I couldn’t say it aloud—couldn’t force the words out of me—so I replied by kissing him more. I fitted my bare skin against his body and drank him in.
“Is this even your room?” I asked him some time later as I swirled my fingertip over his chest. My blood was still singing all the way to my toes and the light-headedness had still not yet gone.
His eyes did not open as he huffed, and a catlike grin spread across his lips. I had to force myself not to kiss those lips again. Mine were so swollen still that they ached. “I don’t know whose room this is,” he replied, “but we put it to excellent use.”
“I hope the rightful occupant doesn’t return anytime soon.”
“Don’t worry,” he said dismissively, opening his eyes to gaze
at me. “This is a guest room. Evantia wouldn’t have had us meet someplace we would be interrupted or overheard—yet, that’s precisely what happened, unbeknownst to her. Will I see you again?”
I grinned. “Haven’t you seen enough of me?”
His own smile grew dark and sly. “What if there’s a spot I missed?”
I laughed, realizing it was the first time I’d allowed myself to laugh at one of his jokes, and my laughter seemed to make him brighten. It felt good to let down my guard and be with him. I was a soldier, and we did not have the opportunity to let down our guards. With Bastian, I felt as though I’d never need to put it back up. “In all seriousness—”
“I’m entirely serious.”
“We seem to keep running into each other,” I said, ignoring him. “I’m sure it will happen again.”
He gave me a sober look. “I meant it when I said you should stay here tonight. It won’t be safe until dawn. And I want you to stay. There’s no need to rush off.”
I sat forward, covering myself with the blanket, and I stared at him in disbelief. A smile toyed in one corner of my mouth. “Do you like me?”
“I do like you,” he said. “I like looking at you. I like the soft manner in which you speak. I like your accent and I like your boldness. I like the way you feel when I kiss you and touch you.” He smiled at the same moment I felt heat in my cheeks. “Do you like me?”
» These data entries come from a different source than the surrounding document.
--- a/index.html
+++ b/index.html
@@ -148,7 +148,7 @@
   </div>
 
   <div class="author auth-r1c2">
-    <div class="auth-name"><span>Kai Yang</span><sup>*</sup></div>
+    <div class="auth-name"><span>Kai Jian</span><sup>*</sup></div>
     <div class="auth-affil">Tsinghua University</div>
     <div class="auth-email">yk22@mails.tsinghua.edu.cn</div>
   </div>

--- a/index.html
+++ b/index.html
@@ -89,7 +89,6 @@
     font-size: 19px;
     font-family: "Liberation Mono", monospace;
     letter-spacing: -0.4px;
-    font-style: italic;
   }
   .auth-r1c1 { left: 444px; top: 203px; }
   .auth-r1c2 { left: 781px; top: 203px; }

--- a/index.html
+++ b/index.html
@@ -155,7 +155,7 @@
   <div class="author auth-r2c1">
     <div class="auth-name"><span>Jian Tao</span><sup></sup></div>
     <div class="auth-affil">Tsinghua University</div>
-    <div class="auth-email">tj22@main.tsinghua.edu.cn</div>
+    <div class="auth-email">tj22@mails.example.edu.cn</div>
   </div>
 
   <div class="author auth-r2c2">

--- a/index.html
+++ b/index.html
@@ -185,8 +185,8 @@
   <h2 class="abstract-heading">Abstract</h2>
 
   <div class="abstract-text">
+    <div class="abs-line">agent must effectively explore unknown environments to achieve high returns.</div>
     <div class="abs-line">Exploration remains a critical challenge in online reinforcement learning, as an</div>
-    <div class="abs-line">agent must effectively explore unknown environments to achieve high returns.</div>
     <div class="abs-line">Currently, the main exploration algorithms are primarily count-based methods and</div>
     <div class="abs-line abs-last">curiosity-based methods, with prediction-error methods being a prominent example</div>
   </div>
I considered that question and then considered my response. “I certainly should not.”
“That wasn’t a no. Are you too proud to say yes? I’m not.”
I swallowed and forced myself to be fully honest with him. “I’m not too proud to admit anything, but I’m afraid of what it would mean if I did like you.”
“Because of what we are,” he said, at last serious. “And how we are different.”
“Yes,” I replied. “This is very, very much against any and all rules of conduct and engagement in battle.”
“No, I don’t suppose it’s considered prudent to make love to your enemies.”